La peste del insomnio es la metáfora del discurso de los marginados que, por carecer de memoria, están condenados a olvidar inevitablemente el significado de las palabras y, por tanto, forzados a perder su identidad. La enfermedad que Rebeca contagia a los habitantes de  Macondo es la misma que sufren hoy millones de personas en el mundo: seres humanos a los que les han arrebatado el derecho a conocer su historia, a los que les han impuesto un modelo de vida que les priva  de libertad para pensar , a los que les han negado el conocimiento de la palabra escrita y, por tanto,  el acceso a la Educación y a la Cultura.  Vivimos en un mundo que nos  condena a olvidar. Solo el lenguaje, convertido en realidad concreta a través de las diferentes lenguas, puede rescatarnos de esta enfermedad. Tenemos el derecho de conocer la importancia de la palabra para tomar nuestras propias decisiones y construir nuestra identidad. Gabo ha hecho presente su reflexión sobre este tema en la mayoría de sus discursos mediante guiños recurrentes a los lectores. Por ejemplo, en su ensayo Botella al mar para el dios de las palabras:

“A mis doce años de edad estuve a punto de ser atropellado por una bicicleta. Un señor cura que pasaba me salvó con un grito: ‘¡Cuidado! ¿Ya vio lo que es el poder de la palabra?’. Ese día lo supe”.
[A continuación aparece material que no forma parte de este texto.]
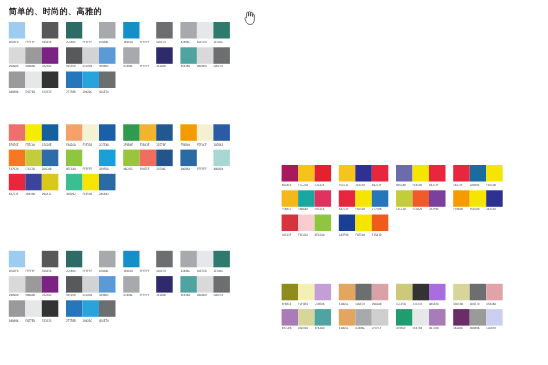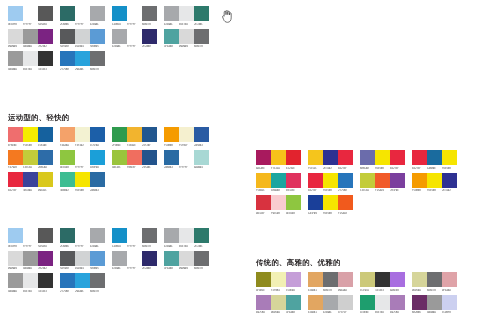"简单的、时尚的、高雅的" div.sec-title { html: none -> <div>简单的、时尚的、高雅的</div> }
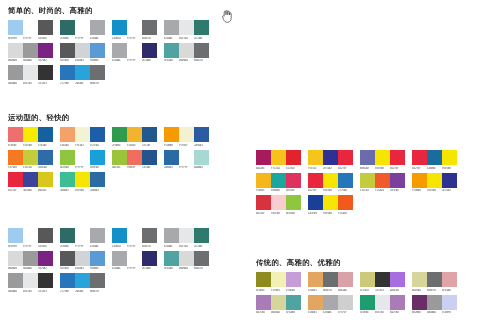"运动型的、轻快的" div.sec-title { html: <div>运动型的、轻快的</div> -> none }
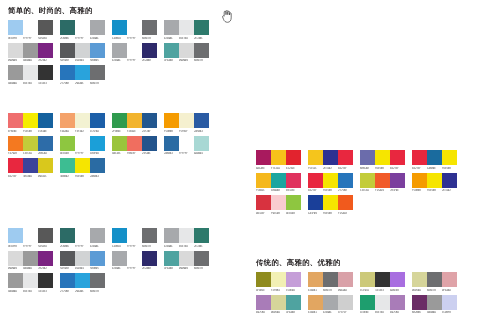"传统的、高雅的、优雅的" div.sec-title { html: <div>传统的、高雅的、优雅的</div> -> none }
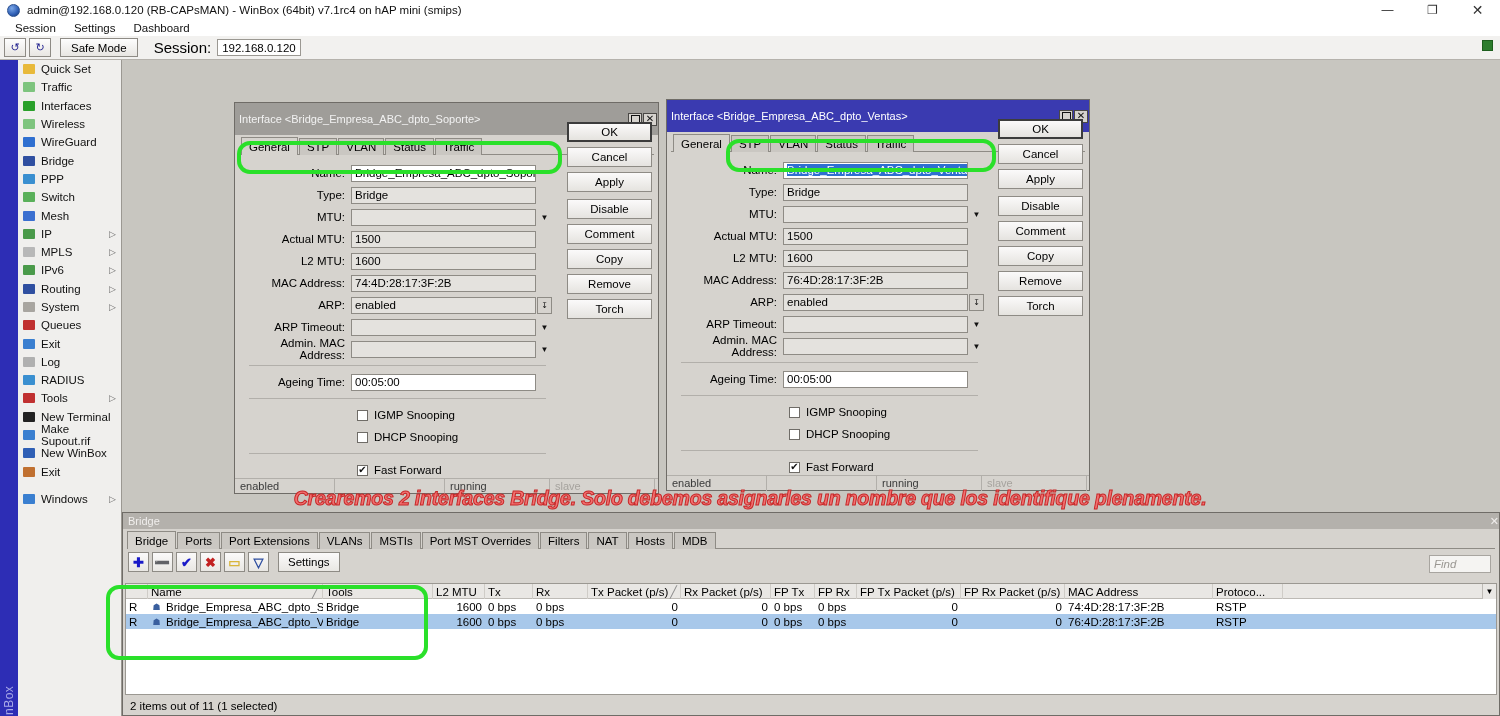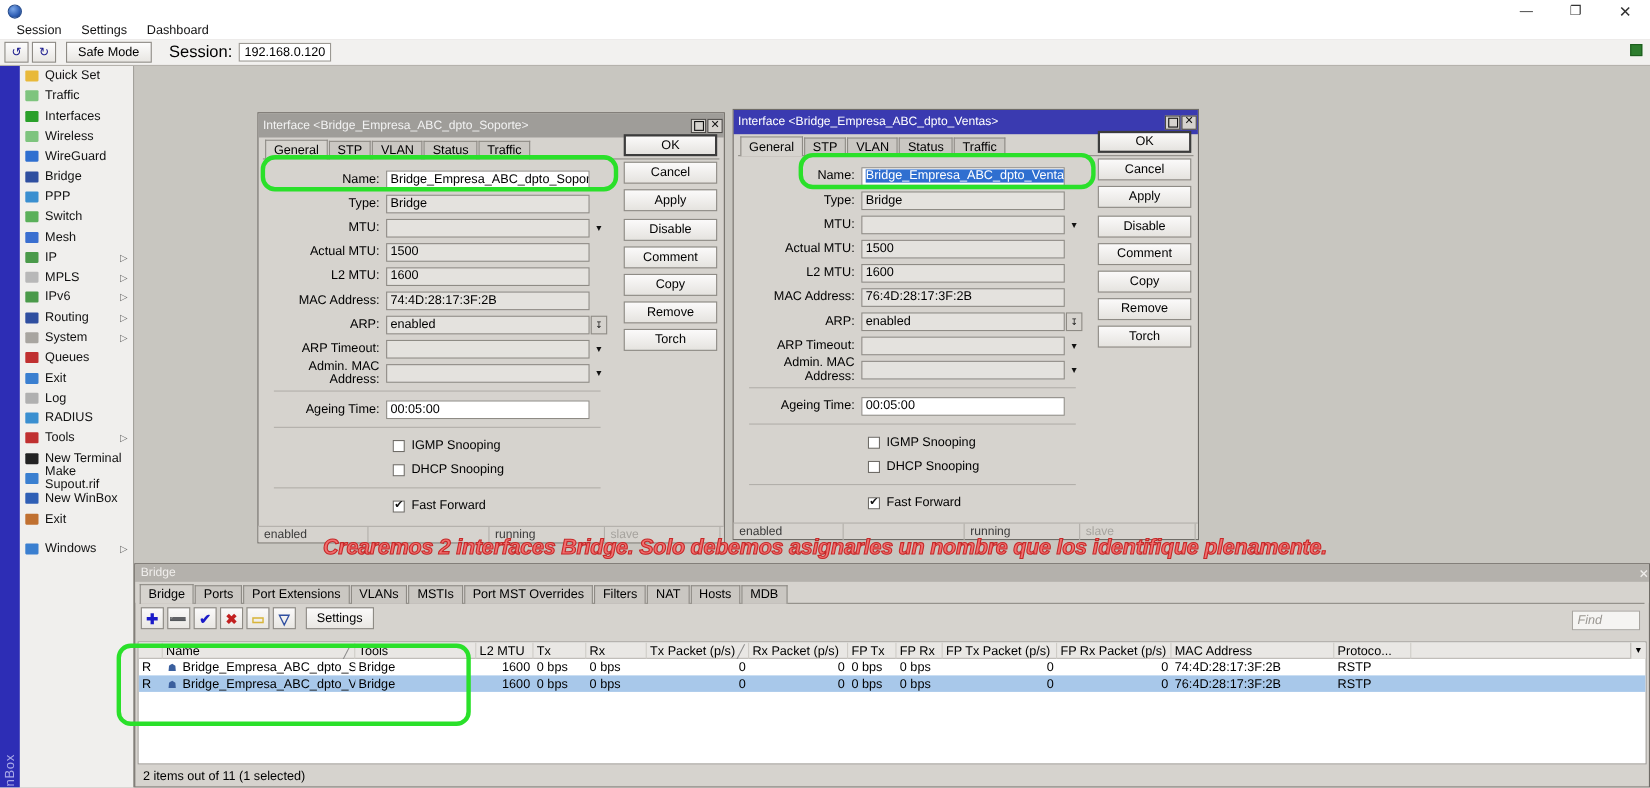"admin@192.168.0.120 (RB-CAPsMAN) -" div.app-title { html: none -> <div>admin@192.168.0.120 (RB-CAPsMAN) - WinBox (64bit) v7.1rc4 on hAP mini (smips)</div> }
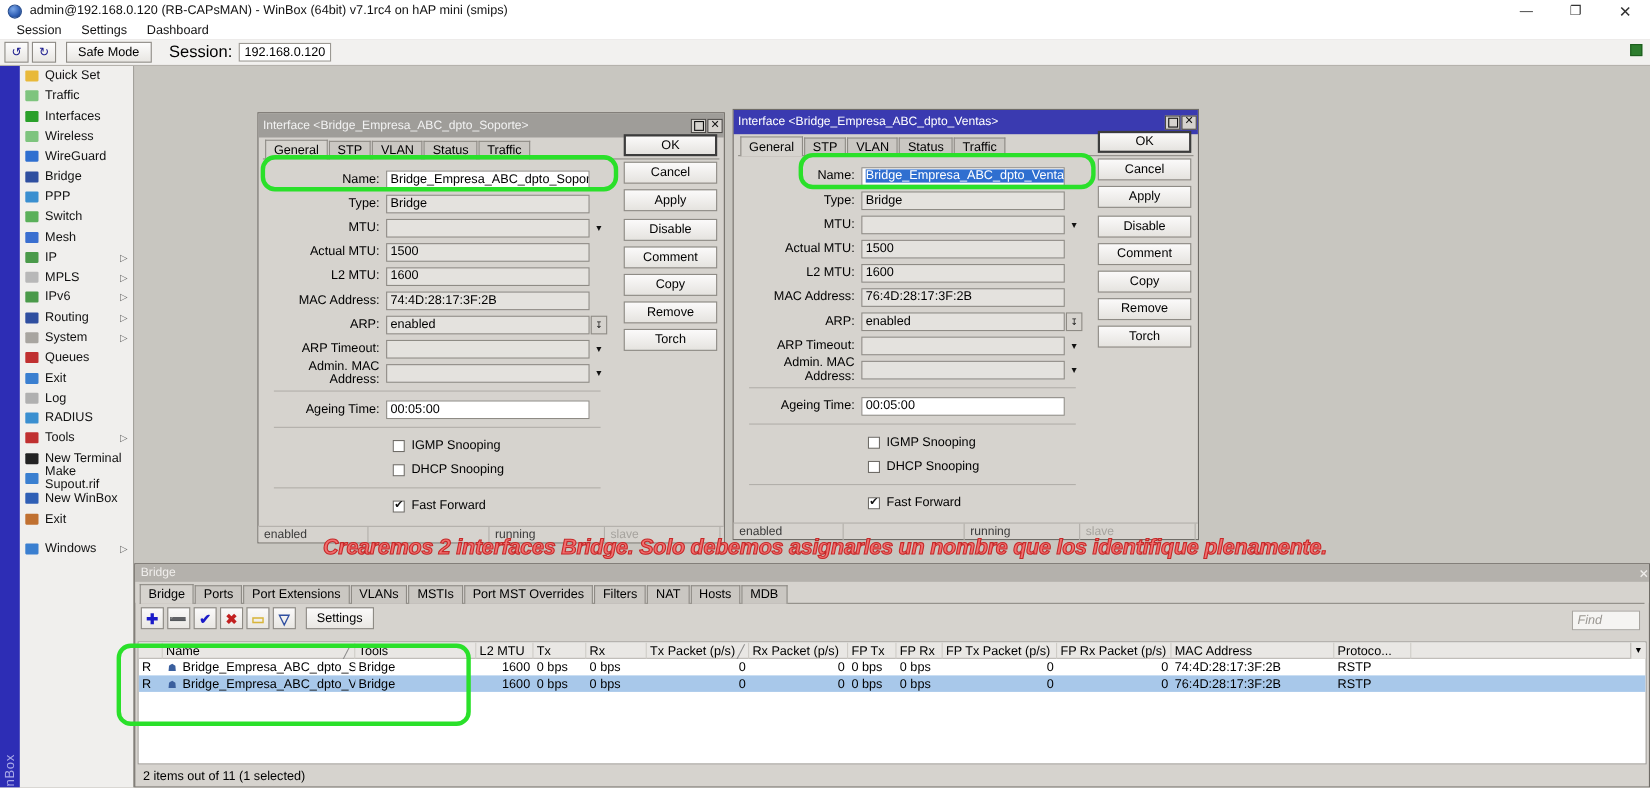"Interface" .dlg-tb { height: 22px -> 32px }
Nebrija afirmó en el prólogo de la gramática castellana que publicó en  1492: “La lengua  fue compañera del Imperio y de tal manera lo siguió”.  Sin embargo, García Márquez nos demuestra que la palabra es capaz de  adelantarse al Imperio e inventar la propia realidad. Por tanto, el lenguaje es el único medio para salvarnos del mayor estigma: el olvido que conduce a la deshumanización y a la soledad.

Ángela María Ramos Nieto. Profesora de Lengua castellana y Literatura.